This might sound tenuous, but there’s now a maturity to Eden Hazard which he hasn’t always possessed.
When he left Lille, he was a target for half-a-dozen top European sides - three of which were in England - and he chose to reveal his transfer destination on his Twitter account.
It was his Lebron James moment. An ill-judged, attention-seeking, nonsense of a PR stunt and it hinted at a player whose early-career success had gone to his head. It was very dislikeable and, as a personality trait, it was a significant red flag.
Compare that to this, a quote given to reporters during the international break:
“I’m not a top-five player yet. Maybe I’m close to it, but I still have to work on some aspects.
You can only be part of that group if you are decisive in the top games. I start doing that, like I did against Manchester City and Arsenal.
Who are better than me? The two extra-terrestrials, Ronaldo and Messi, [Zlatan] Ibrahimovic, [Franck] Ribery and [Arjen] Robben. They make the difference almost every game.”
That’s the kind of comment which makes you think that he’s destined for the very top of the game. There isn’t a more devastating combination than talent and humility, because it generally allows a very gifted player to recognise and improve his weaknesses - and that tends to be the difference between ‘very good’ players and the sort Hazard name-checks above.

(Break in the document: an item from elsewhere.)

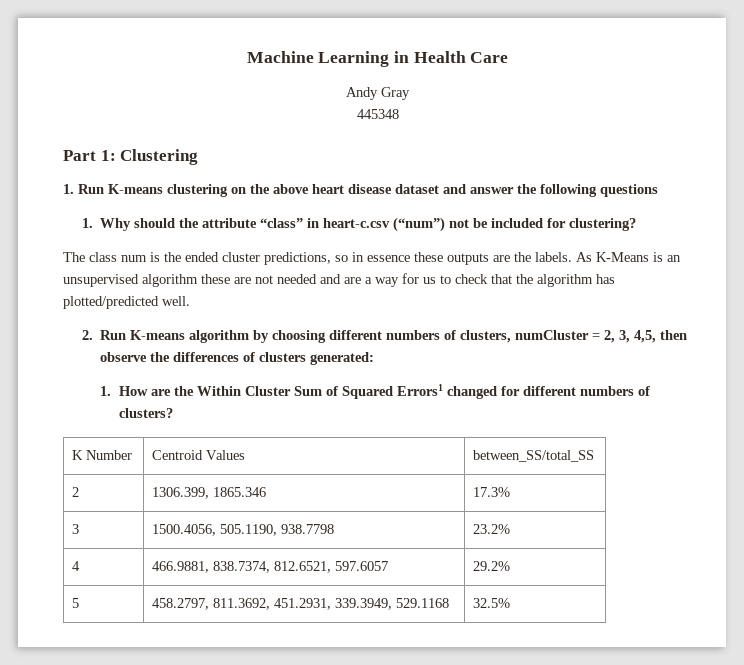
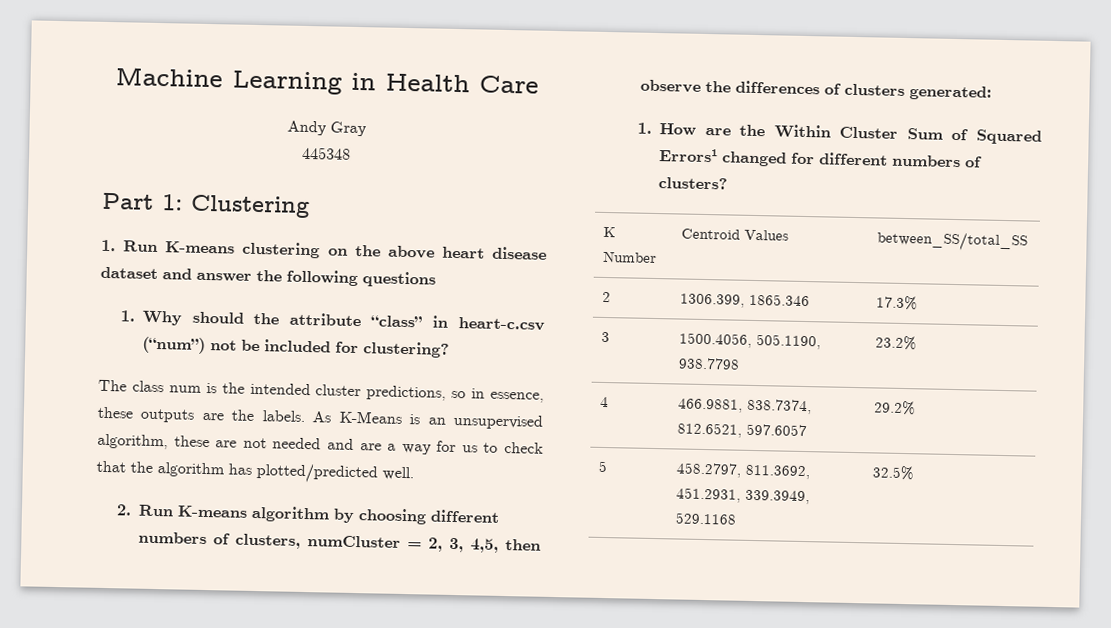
- The class num is the ended cluster predictions, so in essence these outputs are the labels.
+ The class num is the intended cluster predictions, so in essence, these outputs are the labels.
- As K-Means is an unsupervised algorithm these are not needed and are a way for us to check that the algorithm has plotted/predicted well.
+ As K-Means is an unsupervised algorithm, these are not needed and are a way for us to check that the algorithm has plotted/predicted well.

We may sometimes give Jose Mourinho more praise than he deserves, but you can’t help but notice his fingerprints on this situation. How many times has he critiqued Hazard publicly? How often has he pointed out tiny, seemingly incidental weaknesses in the Belgian? Some players react badly to that kind of management and descend into a sulk, others take it on-board, use it to adjust their mentality and challenge themselves to be as good as their talent allows.
Hazard sounds like the latter sort - and that’s very encouraging.